The main reason why Solomon quoted for his doubts is that the meteorites formed much earlier than the best estimates for the age of rocks on Mercury’s surface. But he said he thinks the samples still have a research value.
“Nevertheless, the two meteorites have many geochemical properties with mercury surface materials, including little to no iron … and the presence of sulfuric minerals,” he added. “These chemical characteristics have been interpreted to indicate that mercury from precursors that are much more chemical than those, the earth and the other inner planets formed.
Solomon also noticed that it was difficult to convince the planetary science community that there were rehearsals from Mars in meteorite collections and that there is a precise match of their chemistry with data about the surface of Mars, which were absorbed by the Viking probes to convince the researchers more precisely. Lunar meteorites were also not generally recognized that they were in meteorite collections until the existence of Martian meteorites was demonstrated in the 1980s, he added, although the Apollo and Luna missions were more than a decade.

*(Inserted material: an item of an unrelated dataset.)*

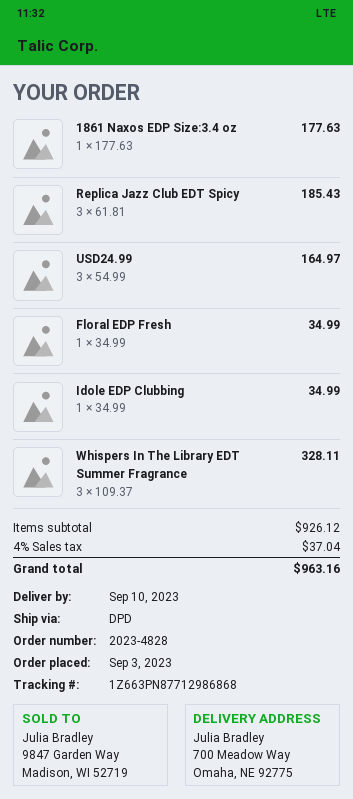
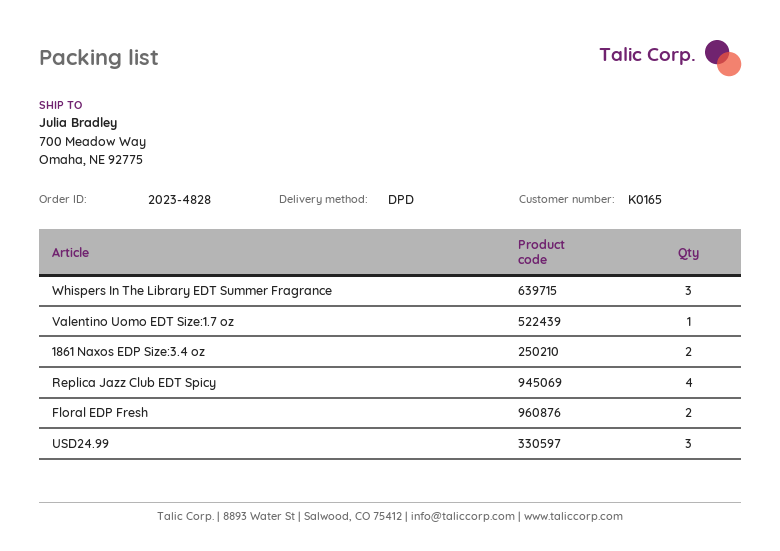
1861 Naxos EDP Size:3.4 oz: 1 -> 2
Replica Jazz Club EDT Spicy: 3 -> 4
Floral EDP Fresh: 1 -> 2
Idole EDP Clubbing: 1 -> none
Valentino Uomo EDT Size:1.7 oz: none -> 1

As soon as the samples come from a planetary body, according to Solomon, they can provide decisive information that is not available from remote sensing through a surrounding spaceship about the time of the most important geological processes, the history of the internal melting of the body and the information on the formation of planets and the early solar system processes.
Rider-Stokes plans to continue the discussion about these meteorites at the annual conference of the meteoritic society, which takes place this week in Perth. “I will discuss my results with other academics all over the world,” he said. “At the moment we cannot definitely prove that these do not come from Mercury. Until this is possible, I think that these samples will remain a major topic of the debate in the entire planetary science community.”